In der Woche des fächerverbindenden Unterrichts beschäftigten sich die beiden zehnten Klassen mit dem Thema Euthanasie. Am Montag besuchten wir den Martinstift in Sohland und anschließend die Behindertenwerkstatt in Reichenbach. Im Martinstift bekamen wir eine kleine Einführung in das Geschichtliche des Stifts. Wir nahmen an einem Singkreis mit den Bewohnern teil. Sie haben sich alle sehr gefreut, dass so viele junge Leute da waren. Wir hatten natürlich auch viel Freude und es war sehr interessant zu erfahren, wie die Menschen dort leben. In der Behindertenwerkstatt bekamen wir einen kleinen Einblick in die Arbeit der Behinderten. Dabei wurden wir von einem Mitarbeiter begleitet. Wir durften auch selber Hand anlegen und Lattenroste zusammenbauen. Außerdem durften wir ein kleines Quiz bewältigen.

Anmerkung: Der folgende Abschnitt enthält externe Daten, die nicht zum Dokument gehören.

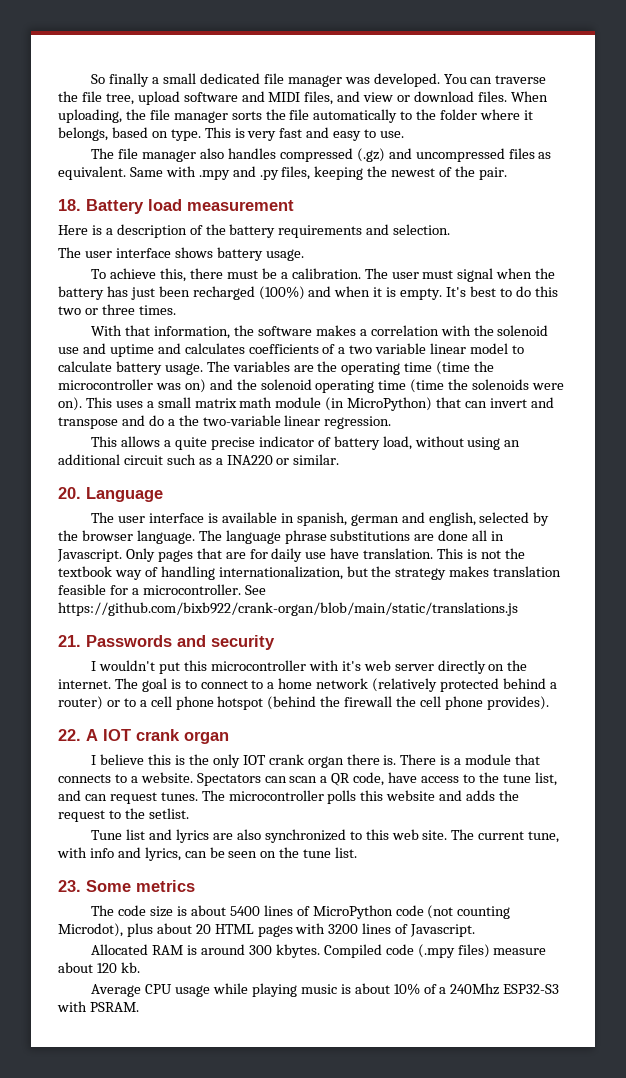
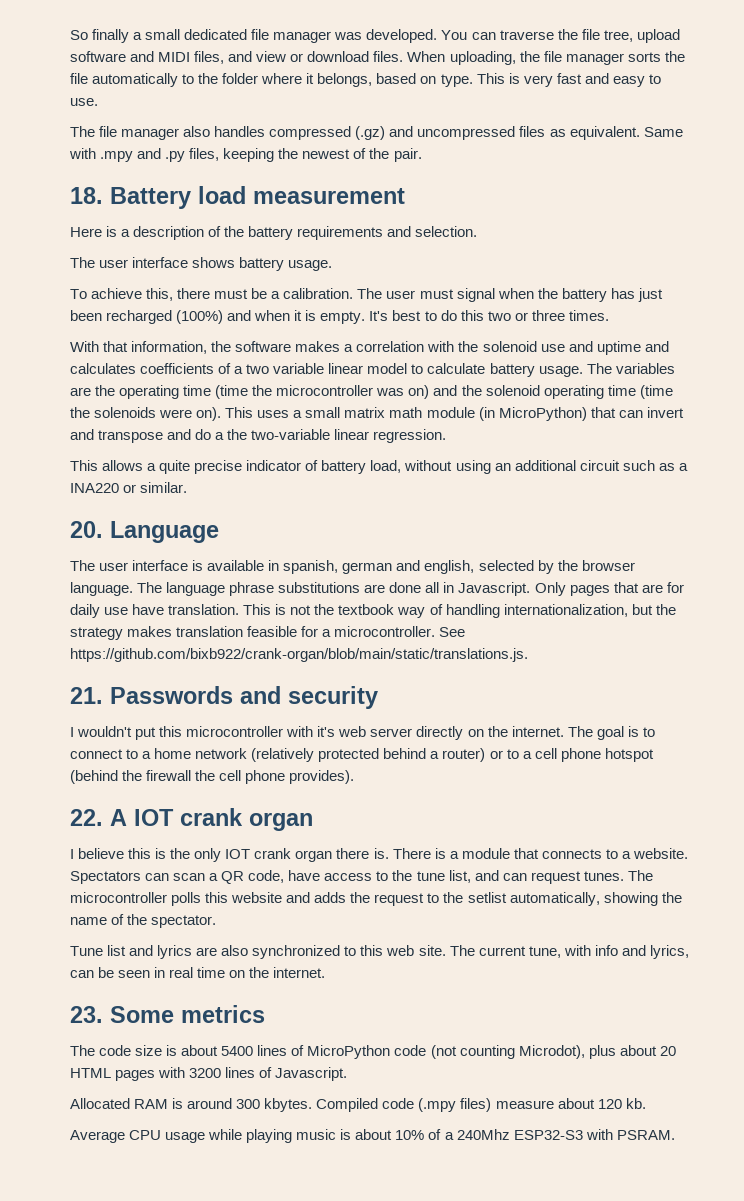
- See https://github.com/bixb922/crank-organ/blob/main/static/translations.js
+ See https://github.com/bixb922/crank-organ/blob/main/static/translations.js.
- The microcontroller polls this website and adds the request to the setlist.
+ The microcontroller polls this website and adds the request to the setlist automatically, showing the name of the spectator.
- The current tune, with info and lyrics, can be seen on the tune list.
+ The current tune, with info and lyrics, can be seen in real time on the internet.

Der Dienstag war eher unspektakulär. Wir bekamen eine Einführung in das Thema Euthanasie. Dazu schauten wir einen kurzen Film an und bekamen ziemlich viele Informationen von den Lehrern.

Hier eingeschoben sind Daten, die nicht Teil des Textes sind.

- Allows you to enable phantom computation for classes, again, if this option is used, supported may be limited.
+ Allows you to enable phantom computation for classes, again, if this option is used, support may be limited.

Am Mittwoch war dann das Projekt "Gedenkstätte Pirna-Sonnenstein" zu bewältigen. Wir fuhren früh los in Richtung Pirna. Dort angekommen, teilten sich die beiden Klassen auf. Eine dreiviertel Stunde war zuhören angesagt. Die Mitarbeiterin erzählte uns sehr viel zu Sonnenstein. Vor allem, was während der Zeit der Euthanasie passiert ist. Danach gingen wir in den Keller des Gebäudes und schauten uns die Gaskammer und das Krematorium an. Es war ein ziemlich komisches Gefühl dort zu stehen, wo einst 13.720 psychisch Kranke und geistig behinderte Menschen umgebracht wurden. Danach hatten wir noch etwas Zeit, uns alleine umzuschauen. Gegen Mittag ging es dann auch schon wieder nach Reichenbach.

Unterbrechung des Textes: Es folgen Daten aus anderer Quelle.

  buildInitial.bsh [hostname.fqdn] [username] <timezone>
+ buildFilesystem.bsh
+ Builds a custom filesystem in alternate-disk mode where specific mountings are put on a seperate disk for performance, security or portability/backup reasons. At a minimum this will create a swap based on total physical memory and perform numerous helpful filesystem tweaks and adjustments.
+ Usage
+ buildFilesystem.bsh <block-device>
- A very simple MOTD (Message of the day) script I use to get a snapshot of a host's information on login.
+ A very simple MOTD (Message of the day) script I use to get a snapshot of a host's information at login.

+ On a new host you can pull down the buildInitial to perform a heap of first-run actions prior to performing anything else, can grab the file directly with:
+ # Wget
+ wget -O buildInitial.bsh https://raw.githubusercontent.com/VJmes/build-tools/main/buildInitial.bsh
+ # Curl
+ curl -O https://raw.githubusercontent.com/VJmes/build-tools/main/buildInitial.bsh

Der Donnerstag war dann der Tag der Gruppenarbeit. Jede Gruppe hatte ein Thema gezogen und musste dafür ein Plakat gestalten und einen Vortrag ausarbeiten. Am Freitag wurde dann präsentiert und die Plakate im Schulhaus ausgehangen.
Diese Woche war sehr interessant und es ist auch wichtig, über dieses Thema Bescheid zu wissen, denn es ist nun mal ein Teil der deutschen Geschichte.